Studio album by Avey Tare
- Released: July 21, 2017
- Recorded: 2017
- Genre: Electroacoustic, experimental
- Length: 62:29
- Label: Domino

Avey Tare chronology
| Down There (2010) | Eucalyptus (2017) | Cows on Hourglass Pond (2019) |

= Eucalyptus (Avey Tare album) =

Eucalyptus is the second solo studio album by American recording artist Avey Tare. Released on July 21, 2017, it is Avey Tare's second album, following his 2010 debut Down There, Recorded by fellow Animal Collective bandmate Joshua Dibb, it features past collaborators Eyvind Kang and Angel Deradoorian.

Professional ratings
Aggregate scores
| Source | Rating |
| AnyDecentMusic? | 6.4/10 |
| Metacritic | 68/100 |
Review scores
| Source | Rating |
| AllMusic | Star |
| The A.V. Club | C+ |
| The Guardian | Star |
| The Independent | Star |
| Mojo | Star |
| The Observer | Star |
| PopMatters | 6/10 |
| Pitchfork | 7.6/10 |
| Q | Star |
| Uncut | 5/10 |

==Production==
A press release by Domino described the album as "an electroacoustic movement through leaves, rocks and dust. Written on sunlit bedroom afternoon in Los Angeles, practiced in the dark early hours of the California twilight, and slept on under Big Sur skies."

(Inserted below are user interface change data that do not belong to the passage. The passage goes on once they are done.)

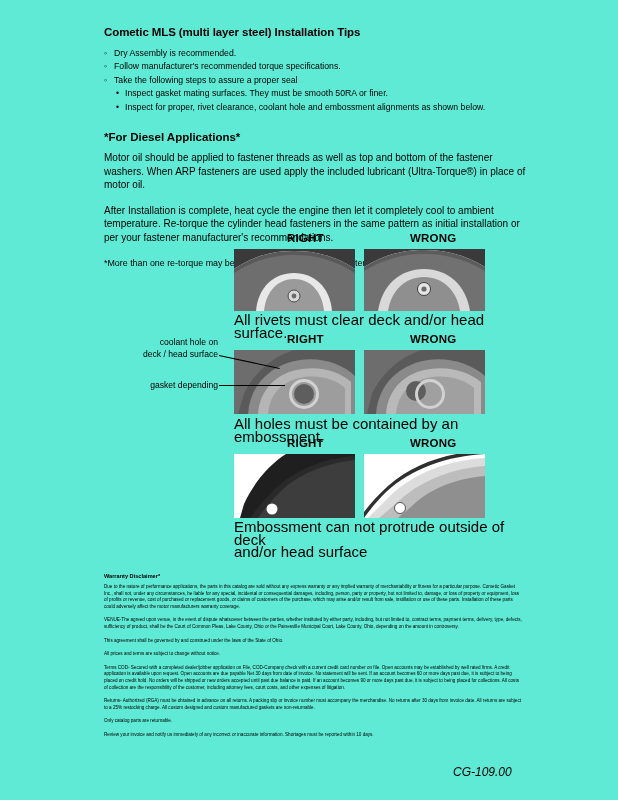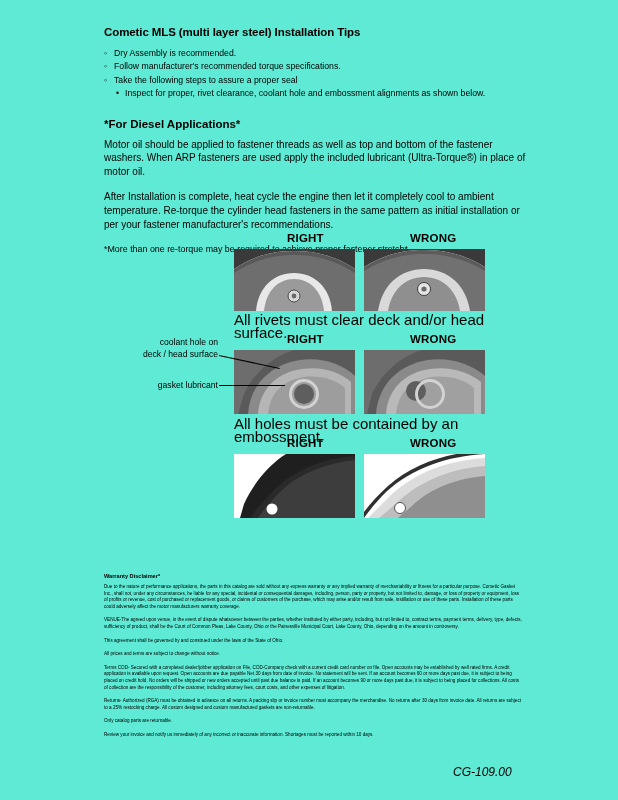"Inspect gasket mating surfaces. They" li { html: none -> <li>Inspect gasket mating surfaces. They must be smooth 50RA or finer.</li> }
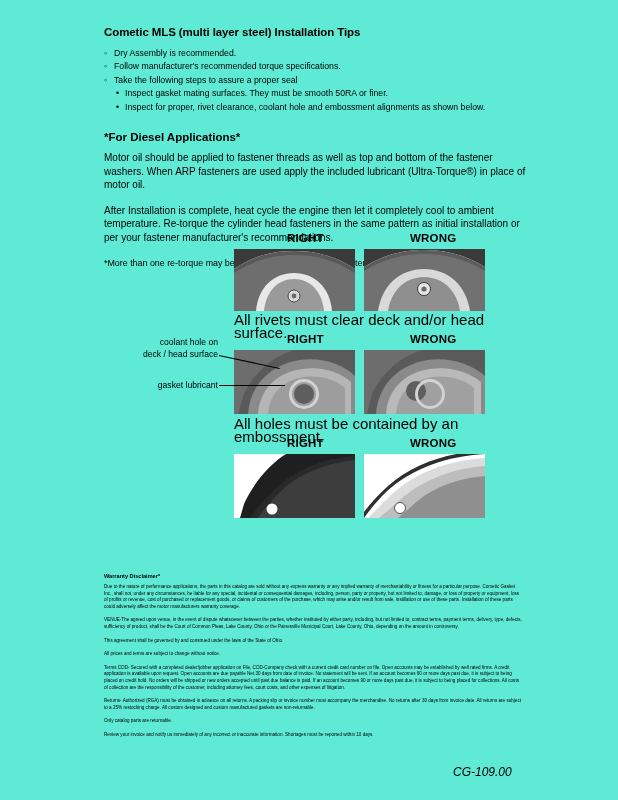"gasket lubricant" div.callout { text: lubricant -> depending }
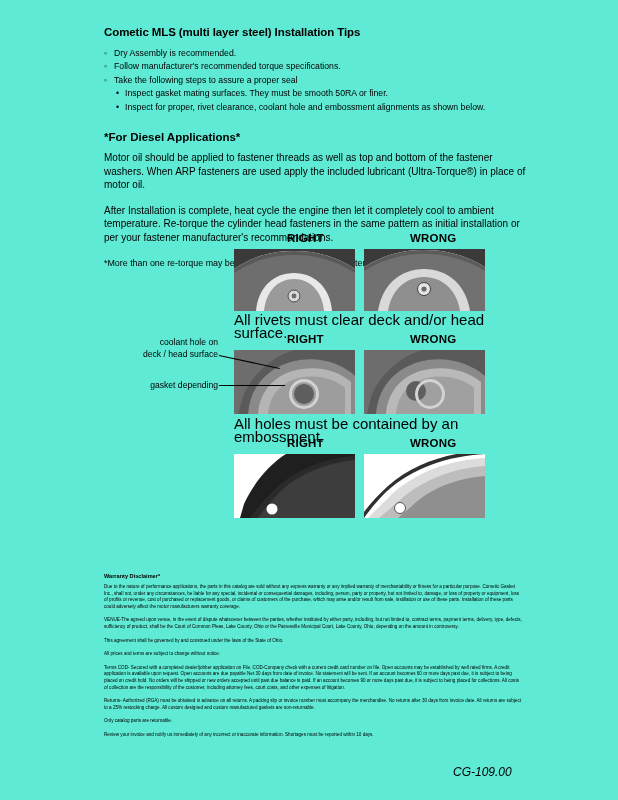"Embossment can not protrude outside" div.caption { html: none -> <div> <span>Embossment can not protrude outside of deck</span><br> <span>and/or head surface</span> </div> }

Portner wrote the album by himself in 2014, but due to commitments with his band Animal Collective he set the material aside. In an interview with Stereogum, Portner elaborated on the writing of the album:
...my process would just be pretty much: pick up my acoustic guitar, sit on my bed, just spend part of the afternoon or a couple of hours playing guitar and singing with my recorder — I record everything that I play. I like to find a good balance between intuitive creativity and something that's very thought out. And I feel like the most intuitive thing, the best idea, is just the first one that comes, often. So I just collected a bunch of that kinda stuff over the year basically.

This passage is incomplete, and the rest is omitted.